Quando você imprime árabe, toda essa beleza requintada é substituída por uma aparência em blocos (a introdução do artigo da Wikipedia sobre Stan Lee):

Há claramente alguma perda de beleza, mesmo aos olhos de um estrangeiro que não consegue ler nada em árabe nem para salvar sua vida. A beleza é auto evidente. Mais que isso: O árabe parece ter um toque taquigráfico (abaixo, texto taquigrafado em inglês):

O efeito diferente da escrita em cada sociedade era parte da explicação para mentalidades culturais muito diferentes. McLuhan afirmou (mas eu gostaria de saber mais sobre isso) que os serviços de informação russos tendiam a acreditar em informações orais com mais facilidade do que os serviços de informação americanos, que demasiado frequentemente exigiam documentação. Segundo o autor, os russos acreditavam na informação oral com mais facilidade porque os povos eslavos orientais haviam começado sua des-tribalização centenas de anos depois dos povos anglo-saxões.

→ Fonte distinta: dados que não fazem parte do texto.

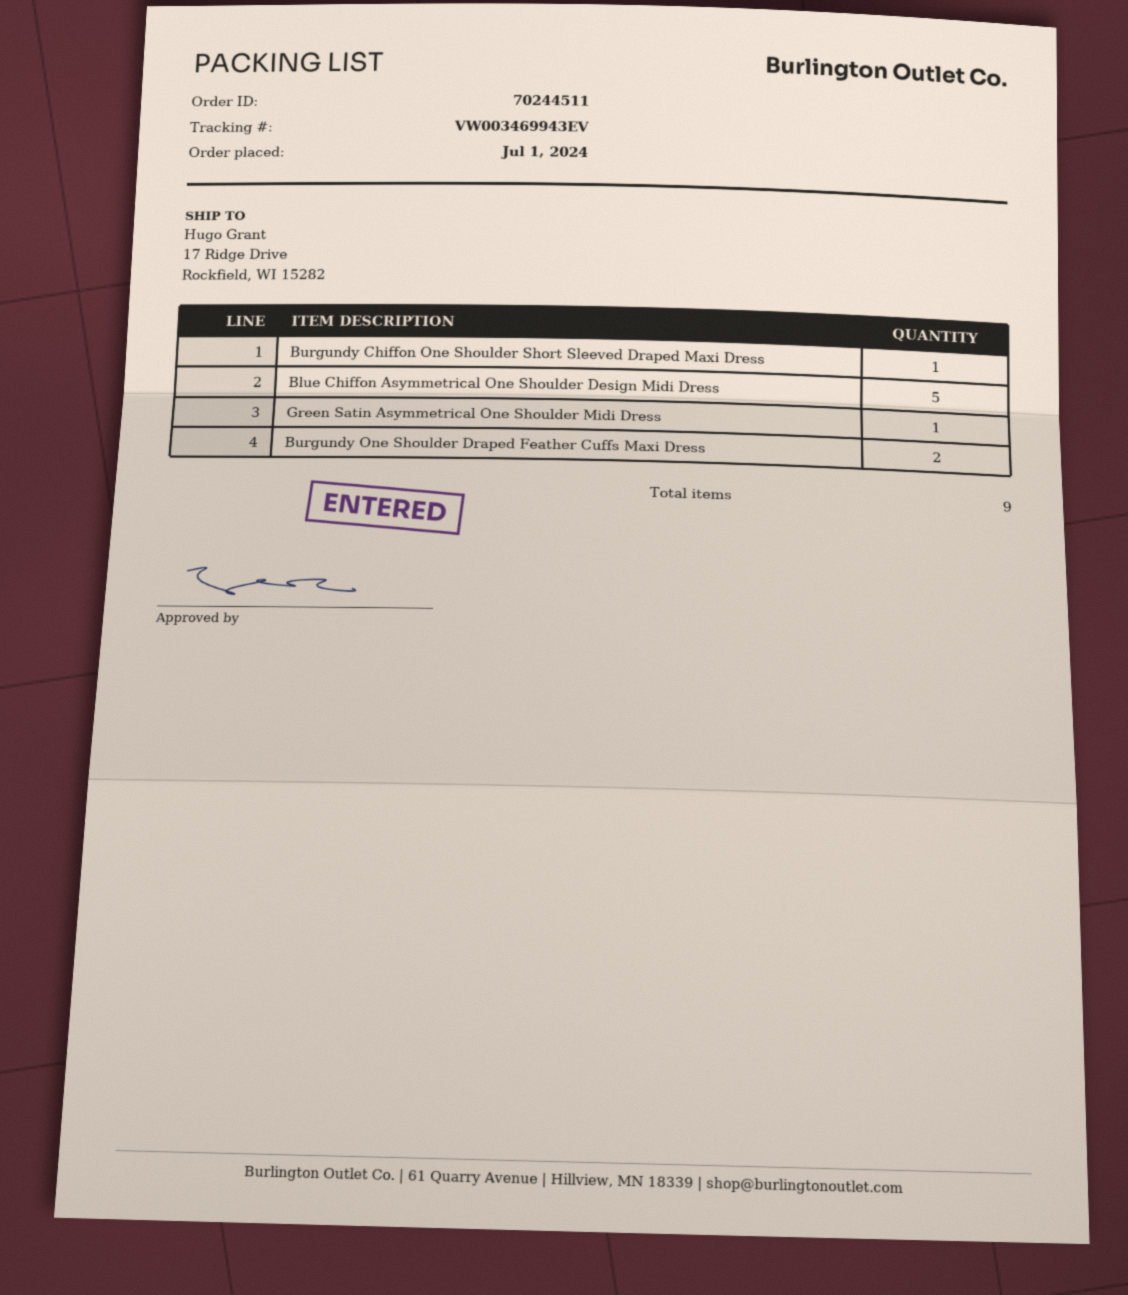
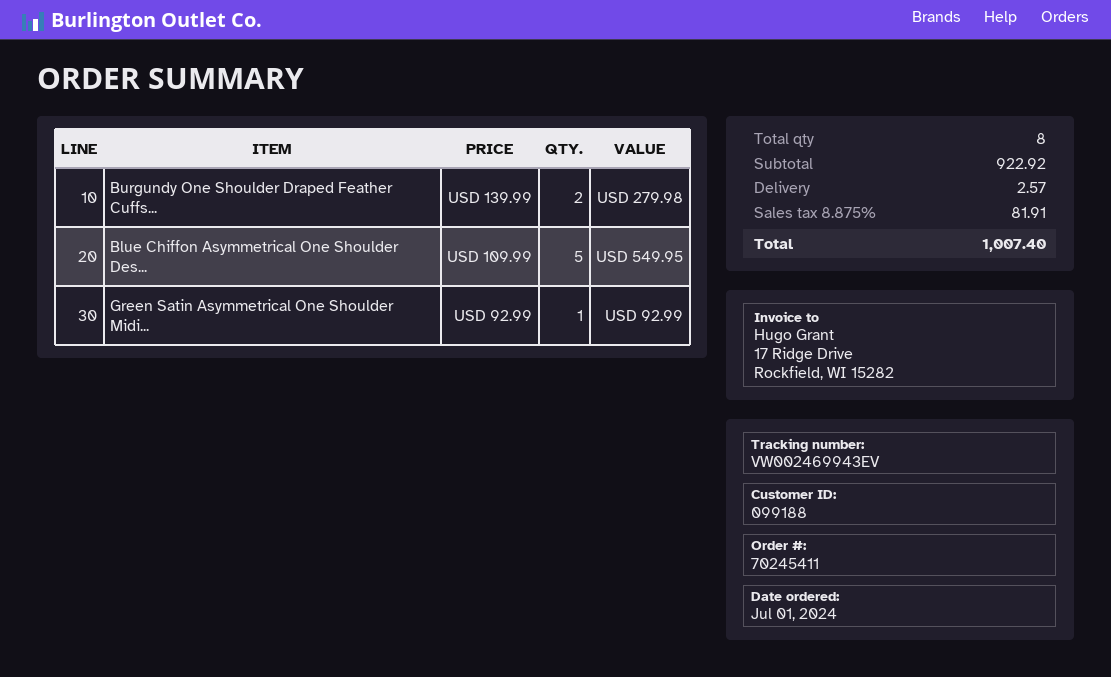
order number: 70244511 -> 70245411
tracking number: VW003469943EV -> VW002469943EV
Burgundy Chiffon One Shoulder Short Sleeved Draped Maxi Dress: 1 -> none
total quantity: 9 -> 8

Ou seja: sociedades tribais são baseadas em tradição oral e acreditam em informações orais com mais facilidade. A des-tribalização nos faz duvidar de informações orais e exigir evidências materiais.

Um dos efeitos da des-tribalização foi o surgimento da religião organizada, baseada em livros, e da arte formal, baseada em técnicas desenvolvidas e ensinadas. Cada povo, no entanto, reagiu à sua maneira: Os hebreus registraram seus profetas, os gregos desenvolveram a filosofia, os romanos escreveram suas leis e estabeleceram um sistema postal, os árabes criaram uma religião de proselitismo, os indianos fizeram uma mistura de tudo (tanto criando religiões de proselitismo e escrevendo leis quanto desenvolvendo filosofia ) e adicionaram seu próprio toque: a invenção da gramática, a escrita sobre a escrita! O que nos dá uma dica de quão sofisticada a civilização indiana já era quando adotou a escrita alfabética, que estava se espalhando pelo ocidente.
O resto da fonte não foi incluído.